Even if I am right about the argument discussed in the previous paragraph, it is worth noting that there may be a sense in which there are some genuine doubts about the kinds of models proposed by Oparin, at least insofar as these models are thought of an elaborations of Darwin’s suggestion that life might have begun in a ‘warm little pond’. As far as I can tell, it is currently a matter for serious scientific investigation whether life did begin in a ‘warm little pond’, or whether it arose in apparently more inhospitable conditions (near hydrothermal vents, or the like). However, it may be that to think that this current scientific activity casts doubt on the work of Oparin is to take the perjorative label ‘prebiotic soup’ more seriously than it deserves to be taken. Moreover, it may well be that new evidence will confirm Darwin’s original conjecture: it can hardly be supposed that we have definitively ruled out all ways in which relatively complex biological molecules might have evolved in a ‘prebiotic soup’ over a period of about 130 million years. (Note, by the way, that we shouldn’t give any credence to the claim that the inability of current researchers to form living organisms from amino acids shows that there could have been no such development in the natural world. Overman seems to think–cf. pp.48-9–that if researchers have been unable to create life under artificial conditions, then life could hardly have developed in the natural world without intelligent guidance. But, on the one hand, that researchers have hitherto been unable to create life under artificial conditions may be very weak evidence that they shall not succeed in doing so in the future; and, on the other hand, if researchers do succeed in creating life under carefully controlled laboratory conditions, we may be able to develop from those experiments a plausible account of how life arose in the natural world. To suppose that, in principle, the fact that researchers use their intelligence in designing and conducting experiments rules out any role for those experiments in the understanding of the development of life without intelligent guidance is absurd; one might as well argue that the fact that researchers use their intelligence in designing and carrying out experiments on subatomic particles rules out any role for those experiments in the understanding of the behaviour of those particles in circumstances in which they are not subject to intelligent guidance.)

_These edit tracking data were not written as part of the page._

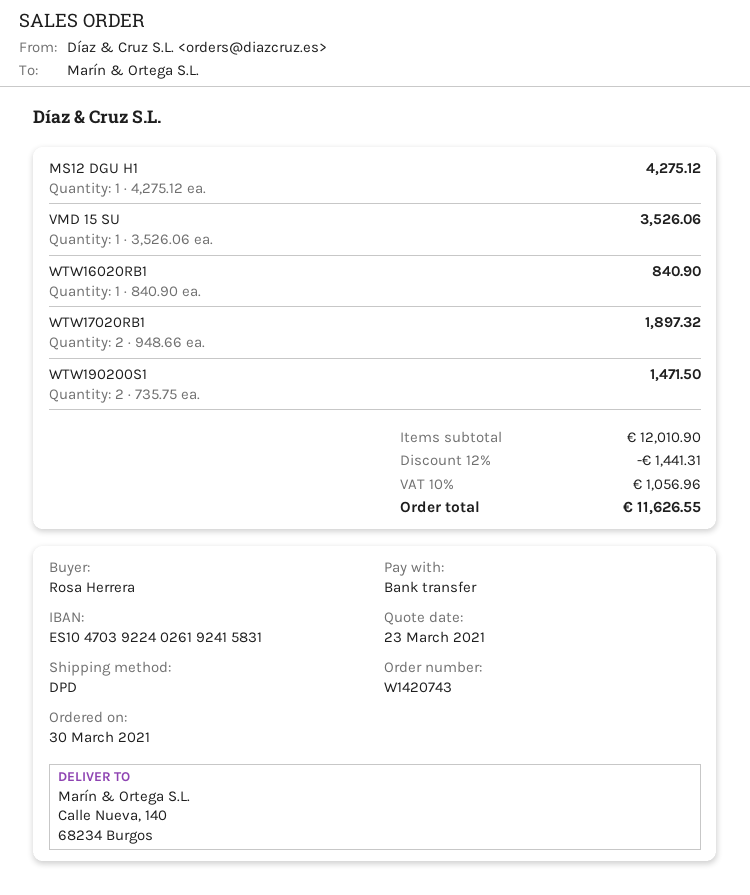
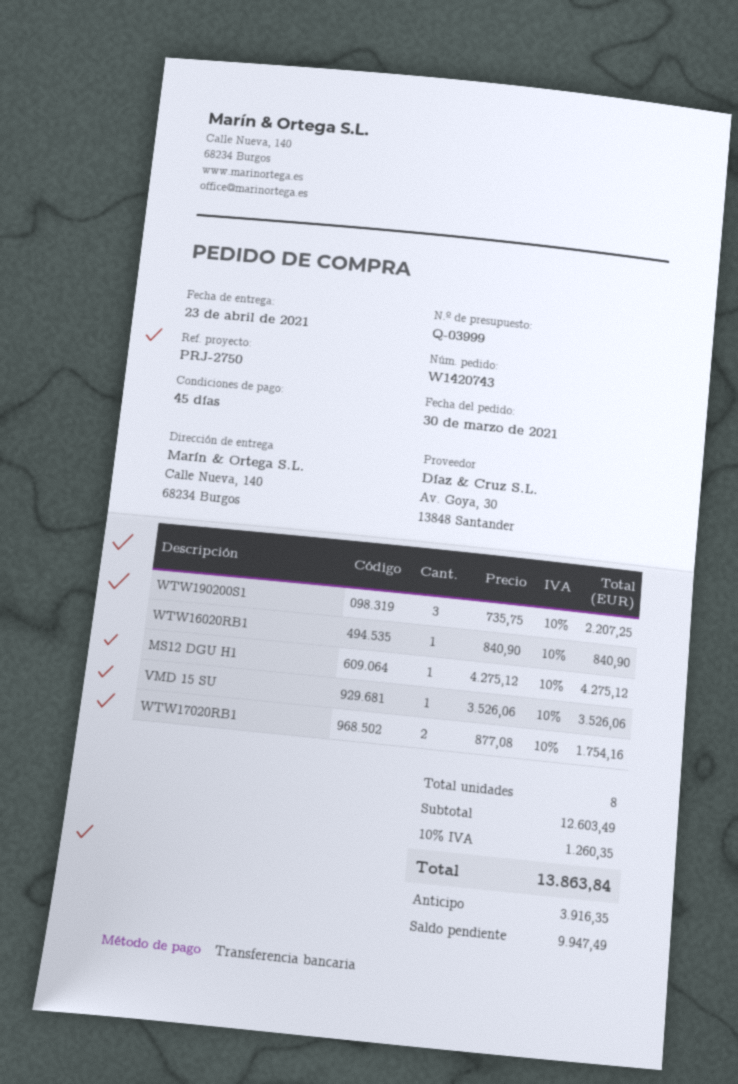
WTW17020RB1: 2 x 948.66 = 1897.32 -> 2 x 877.08 = 1754.16
WTW190200S1: 2 x 735.75 = 1471.50 -> 3 x 735.75 = 2207.25
subtotal: 12010.90 -> 12603.49
discount: 12% = 1441.31 -> none
tax: 10% = 1056.96 -> 10% = 1260.35
total: 11626.55 -> 13863.84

There are some other things in Part 3 which should not be allowed to pass without comment. For instance, the chapter concludes with a discussion of the problems raised by the complexity of the human brain for ‘the proponents of accident’. (Overman quotes approvingly from Denton at this point.) However, the topic of Part 3 is whether accidental or chance processes caused the formation of the first form of living matter from nonliving matter, not whether evolution can bring about increases in the complexity of organisms. Nobody thinks that the first human brain arose as a random assemblage from component cells, or proteins, or amino acids, or whatever. So it is utterly bizarre that Overman includes this discussion at this point in the book.

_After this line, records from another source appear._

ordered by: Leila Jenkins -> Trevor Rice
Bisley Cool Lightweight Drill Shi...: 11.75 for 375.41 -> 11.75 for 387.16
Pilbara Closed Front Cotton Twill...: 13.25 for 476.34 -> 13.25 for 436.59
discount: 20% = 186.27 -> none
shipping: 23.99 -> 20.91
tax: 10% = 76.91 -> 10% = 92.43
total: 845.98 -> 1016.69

There is also a theoretical section on mathematical probability–3.6 Calculating mathematical probabilities of accidental or chance events–which contains some curious material. At one point, Overman appears to confuse Bayes’ Theorem with the standard defintion of conditional probability. (See p.53.) At another–and this is a more serious point–he approvingly cites du Nouy’s claim that ‘the probability of an event is equal to the numberof outcomes favourable to the event divided by the total number of possibilities with all possible outcomes considered to be equally probable’. (Again, see p.53.) Of course, the problem here is with the last clause, i.e. the claim that all possibilities should be considered to be equally probable. As Bertrand taught us, there is no sense to be made of this suggestion. Finally–and this point will take a bit more developing–Overman provides a critique of some writings by Emiliani and Dawkins which cries out for discussion.

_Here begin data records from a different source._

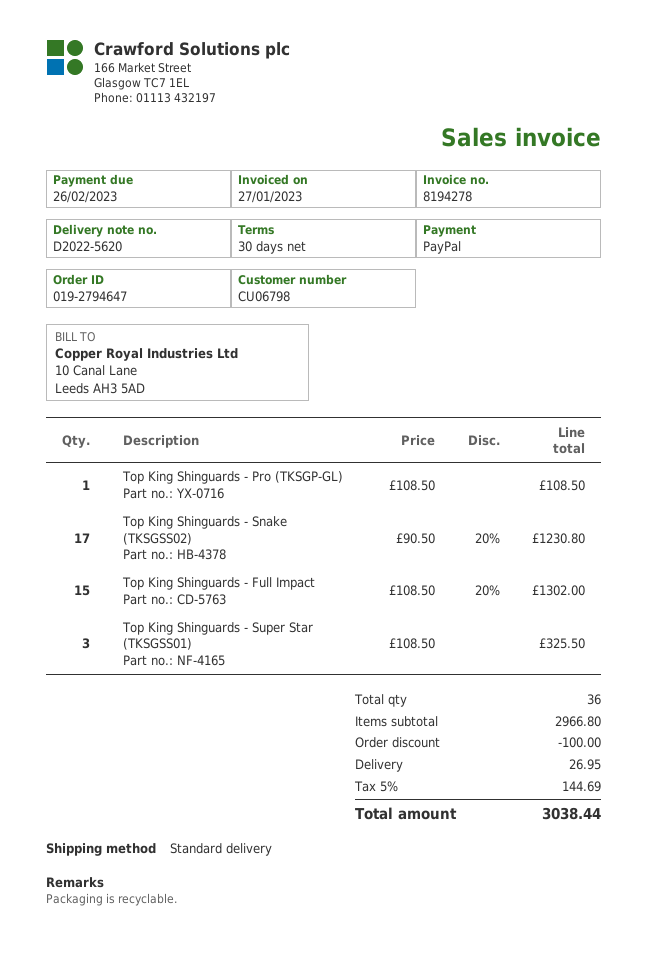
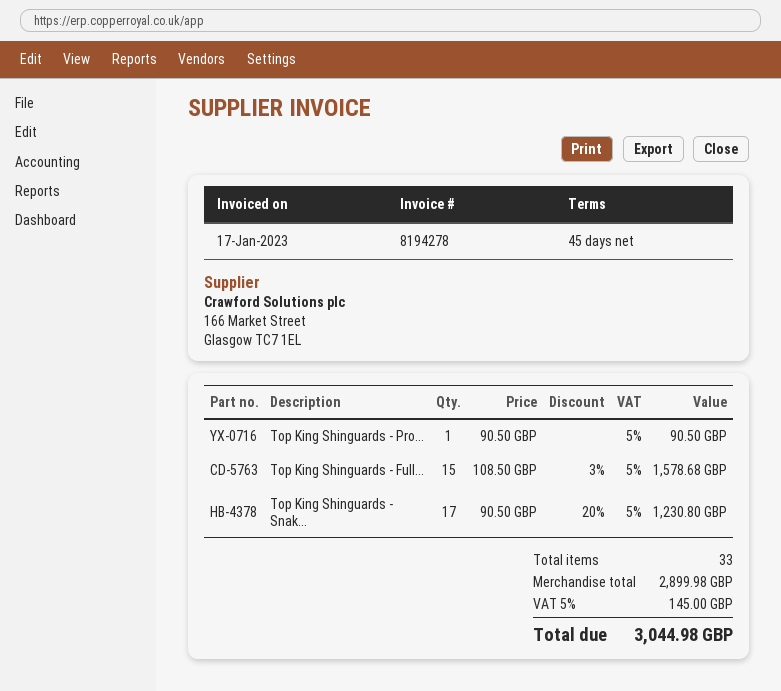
invoice date: 2023-01-27 -> 2023-01-17
payment terms: 30 days -> 45 days
Top King Shinguards - Pro (TKSGP-GL): 1 x 108.50 = 108.50 -> 1 x 90.50 = 90.50
Top King Shinguards - Full Impact: 15 x 108.50 - 20% = 1302.00 -> 15 x 108.50 - 3% = 1578.68
Top King Shinguards - Super Star (TKSGSS01): 3 x 108.50 = 325.50 -> none
total quantity: 36 -> 33
subtotal: 2966.80 -> 2899.98
discount: 100.00 -> none
shipping: 26.95 -> none
tax: 5% = 144.69 -> 5% = 145.00
total: 3038.44 -> 3044.98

Here is the passage from Emiliani:
To show you how efficient natural selection can be, imagine that you want to have the entire Bible typed by a wild monkey. What are the chances that such a monkey, typing at random, will come up with the Bible neatly typed without a single error? The English Bible (King James version) contains about 6 million letters. The chances of success are therefore about one in 266,000,000. .. I wouldn’t exactly wait around. Suppose, however, that I introduce a control (the environment) that wipes out any wrong letter that the monkey may type. Typing away at one letter per second, and assuming an average of 13 errors per letter (half of 26), the monkey will produce the Bible in 13 x 6,000,000 seconds = 2.5 years. … This is precisely what the environment does. It knows what kind of organism would best fit and if the wrong one appears it rejects it as you reject a wrong letter. All the environment does is to effectively eliminate all the random changes that are in the wrong direction. Given the chemical and environmental conditions of the primitive earth, the appearance of life was a foregone conclusion.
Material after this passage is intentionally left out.